* [Information shown]
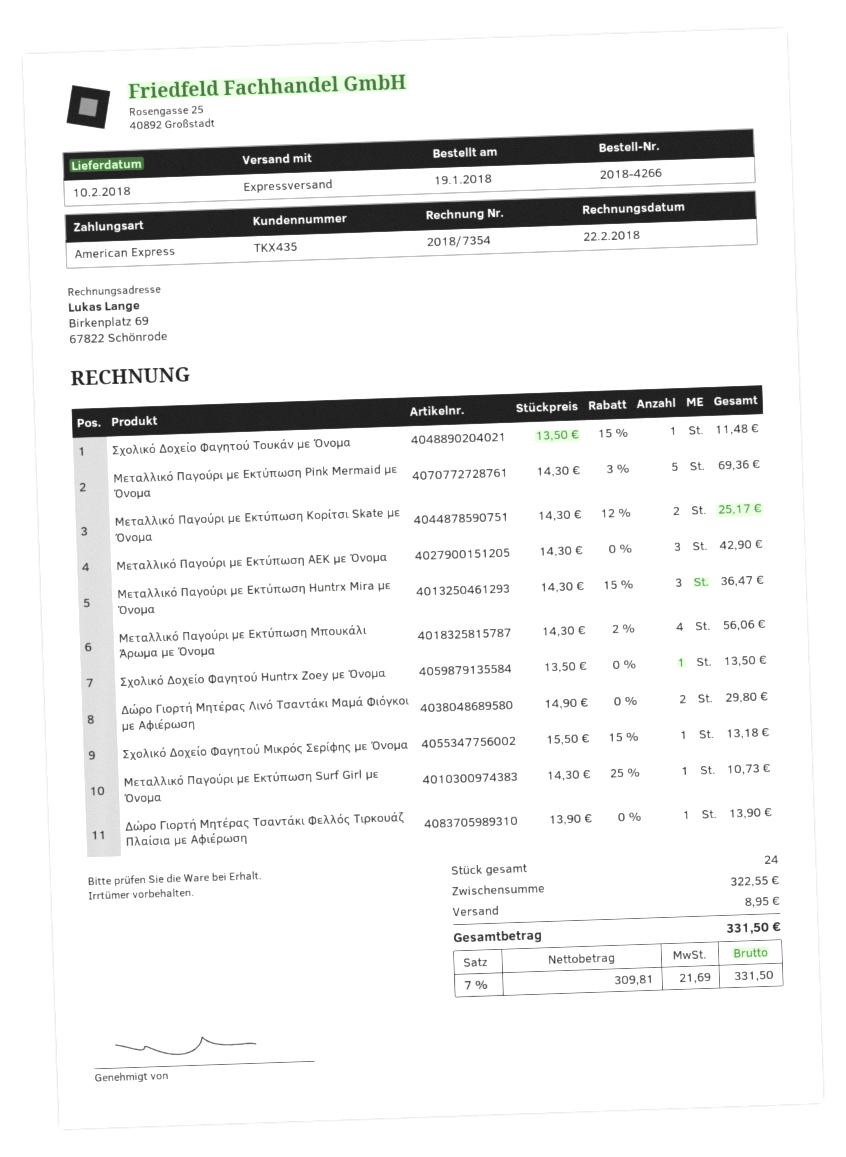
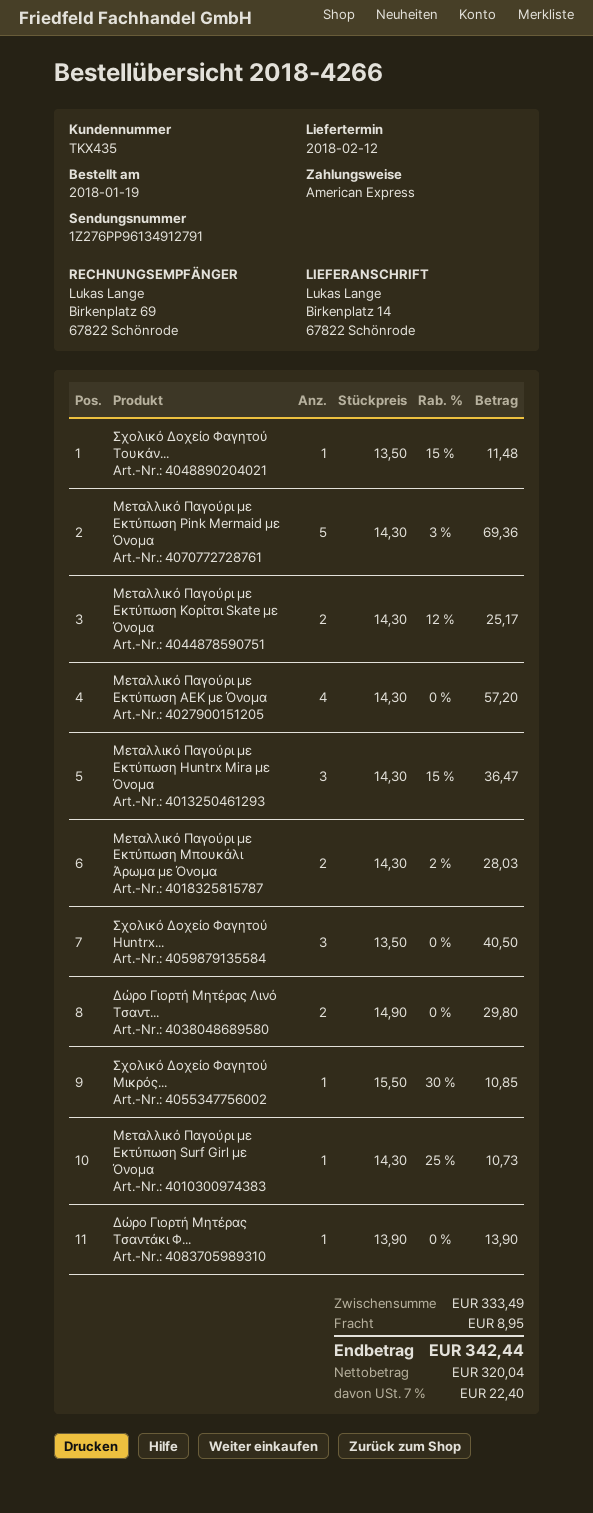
delivery date: 2018-02-10 -> 2018-02-12
Μεταλλικό Παγούρι με Εκτύπωση ΑΕΚ με Όνομα: 3 x 14.30 = 42.90 -> 4 x 14.30 = 57.20
Μεταλλικό Παγούρι με Εκτύπωση Μπουκάλι Άρωμα με Όνομα: 4 x 14.30 - 2% = 56.06 -> 2 x 14.30 - 2% = 28.03
Σχολικό Δοχείο Φαγητού Huntrx Zoey με Όνομα: 1 x 13.50 = 13.50 -> 3 x 13.50 = 40.50
Σχολικό Δοχείο Φαγητού Μικρός Σερίφης με Όνομα: 1 x 15.50 - 15% = 13.18 -> 1 x 15.50 - 30% = 10.85
subtotal: 322.55 -> 333.49
net: 309.81 -> 320.04
tax: 7% = 21.69 -> 7% = 22.40
total: 331.50 -> 342.44

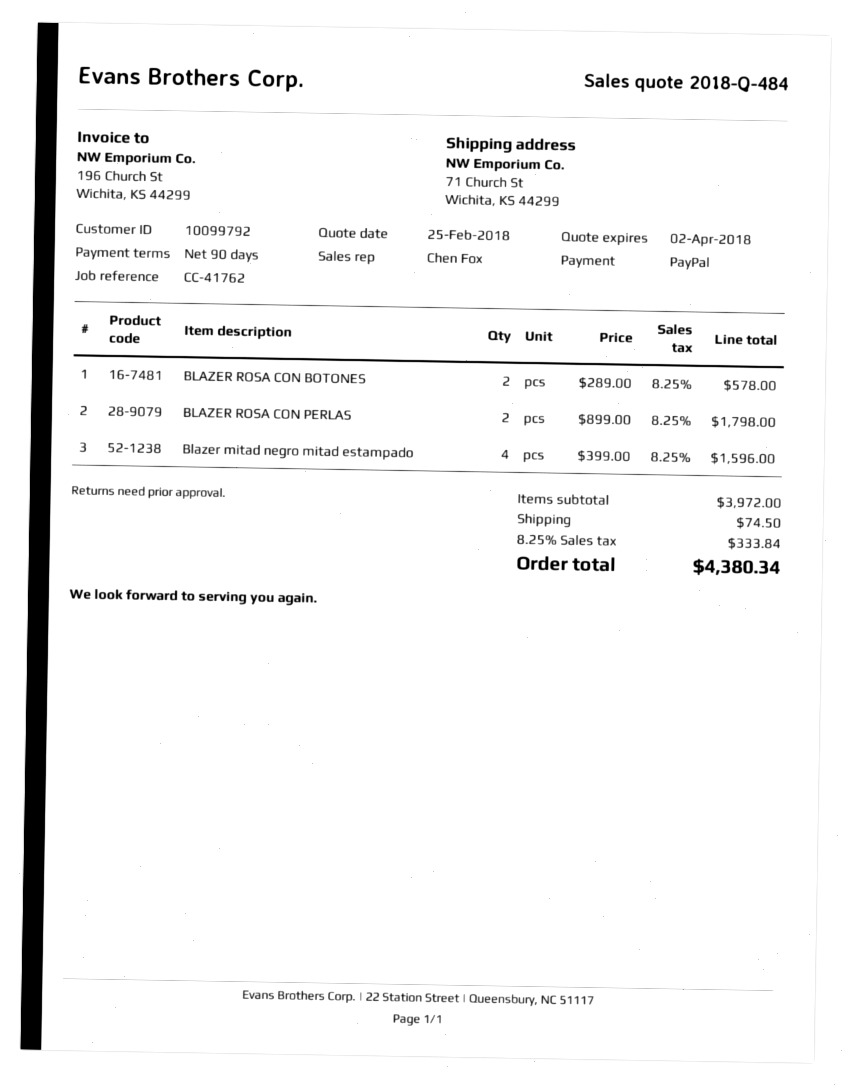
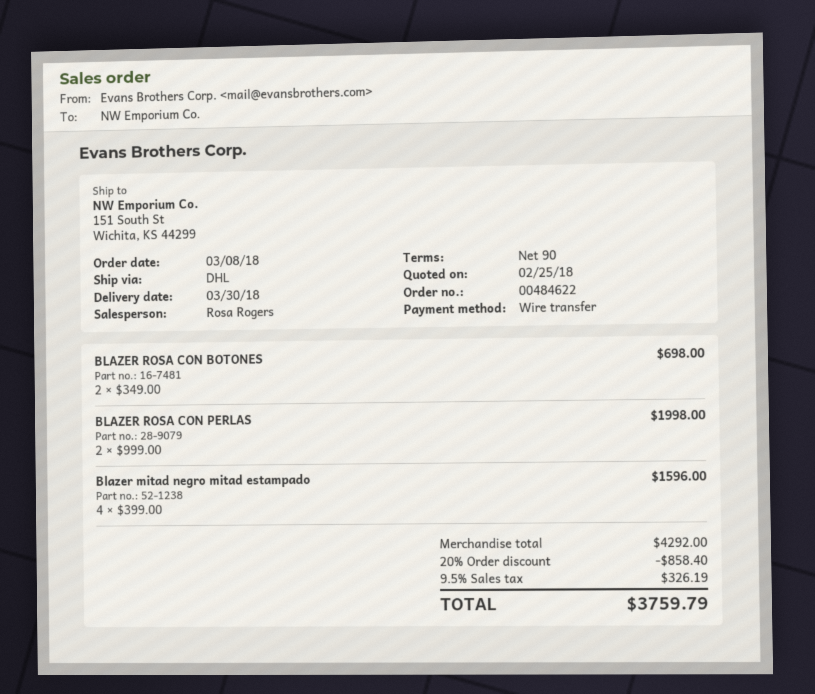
sales rep: Chen Fox -> Rosa Rogers
payment method: PayPal -> bank transfer
ship to: 71 Church St, Wichita, KS 44299 -> 151 South St, Wichita, KS 44299
BLAZER ROSA CON BOTONES: 2 x 289.00 = 578.00 -> 2 x 349.00 = 698.00
BLAZER ROSA CON PERLAS: 2 x 899.00 = 1798.00 -> 2 x 999.00 = 1998.00
subtotal: 3972.00 -> 4292.00
discount: none -> 20% = 858.40
shipping: 74.50 -> none
tax: 8.25% = 333.84 -> 9.5% = 326.19
total: 4380.34 -> 3759.79

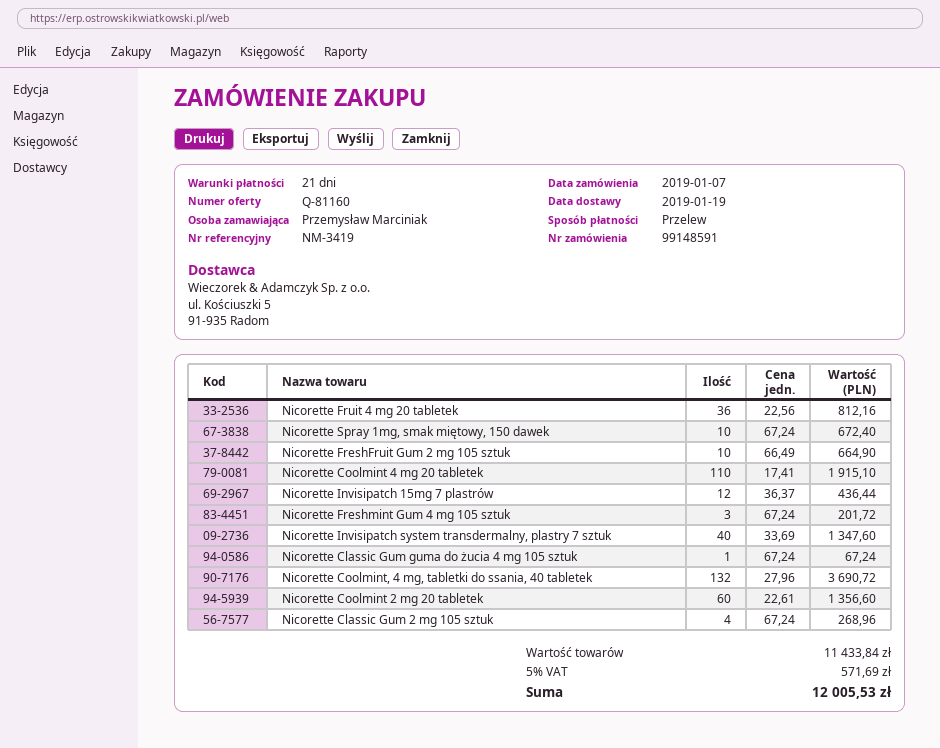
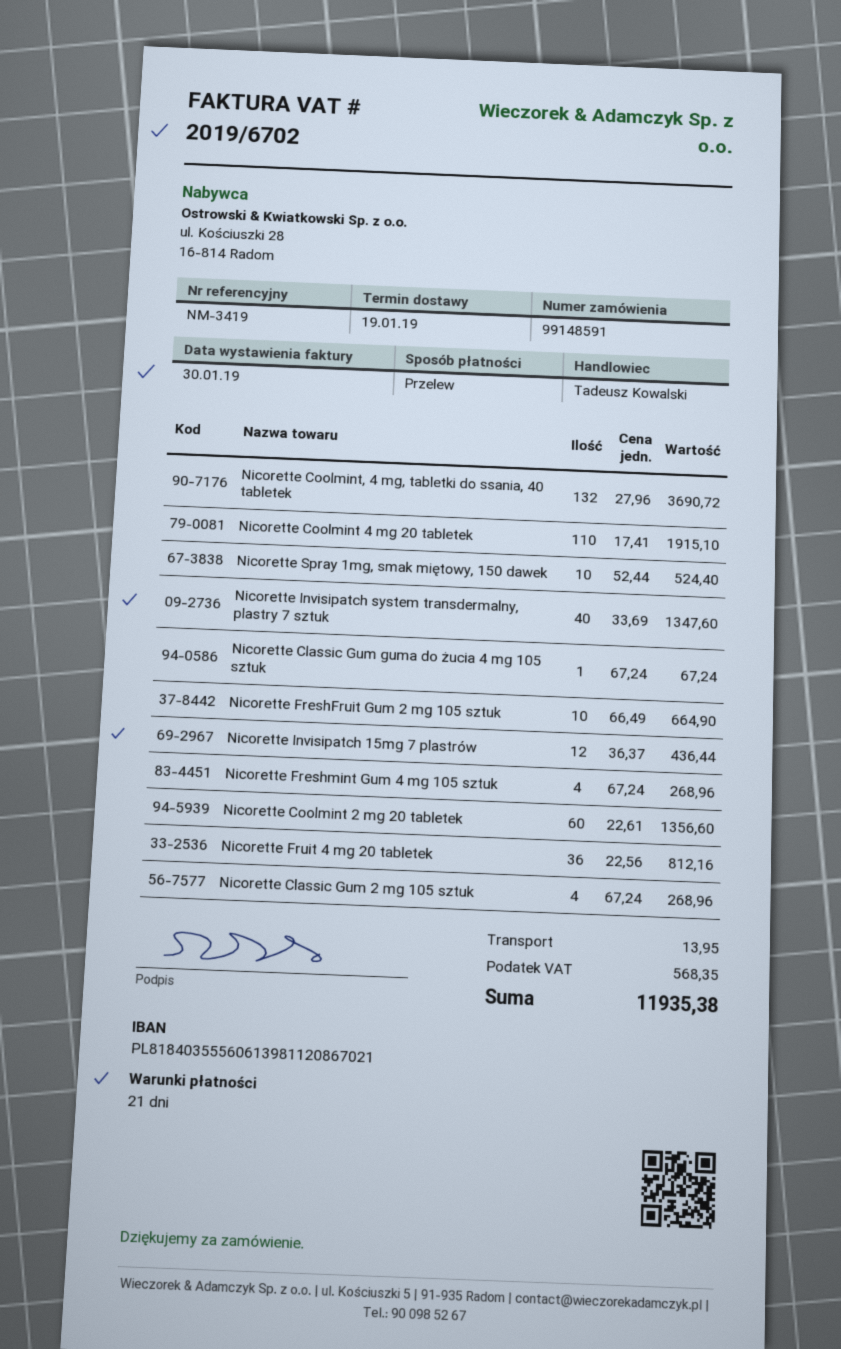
Nicorette Spray 1mg, smak miętowy, 150 dawek: 10 x 67.24 = 672.40 -> 10 x 52.44 = 524.40
Nicorette Freshmint Gum 4 mg 105 sztuk: 3 x 67.24 = 201.72 -> 4 x 67.24 = 268.96
shipping: none -> 13.95
tax: 571.69 -> 568.35
total: 12005.53 -> 11935.38

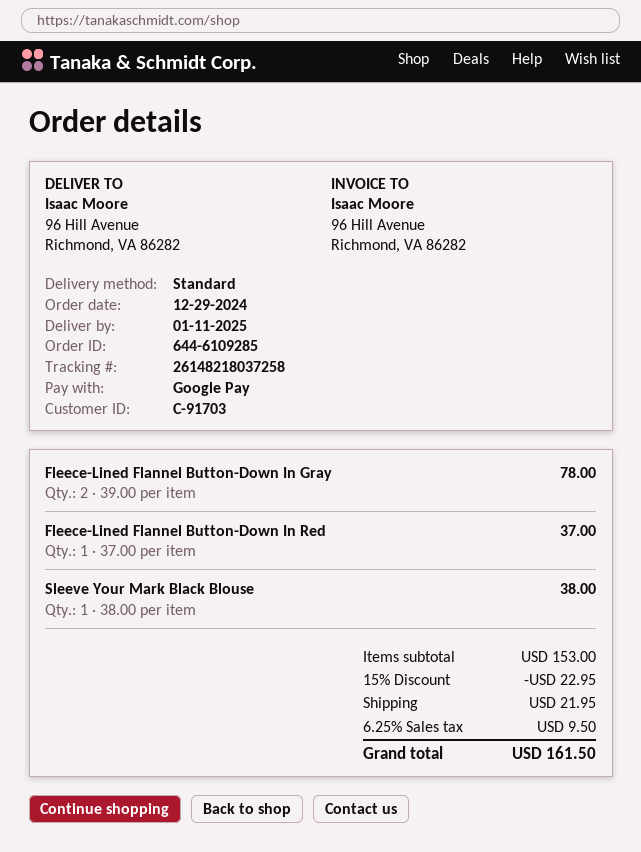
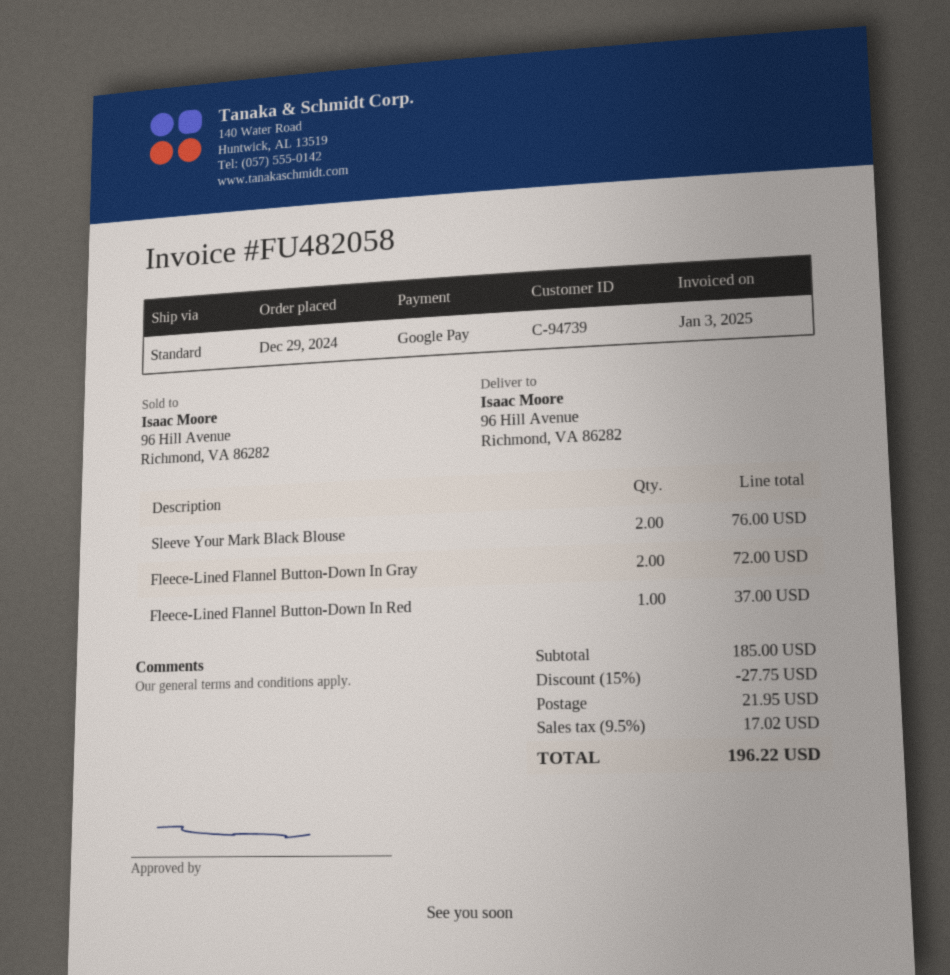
customer number: C-91703 -> C-94739
Fleece-Lined Flannel Button-Down In Gray: 2 for 78.00 -> 2 for 72.00
Sleeve Your Mark Black Blouse: 1 for 38.00 -> 2 for 76.00
subtotal: 153.00 -> 185.00
discount: 15% = 22.95 -> 15% = 27.75
tax: 6.25% = 9.50 -> 9.5% = 17.02
total: 161.50 -> 196.22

* [What is expected] Print, word for word, the lines above that run from the line containing "Nicorette Freshmint Gum" to the line containing "Fleece-Lined Flannel Button-Down", both included. Keep the pictures out.

* [Response area]
Nicorette Freshmint Gum 4 mg 105 sztuk: 3 x 67.24 = 201.72 -> 4 x 67.24 = 268.96
shipping: none -> 13.95
tax: 571.69 -> 568.35
total: 12005.53 -> 11935.38

customer number: C-91703 -> C-94739
Fleece-Lined Flannel Button-Down In Gray: 2 for 78.00 -> 2 for 72.00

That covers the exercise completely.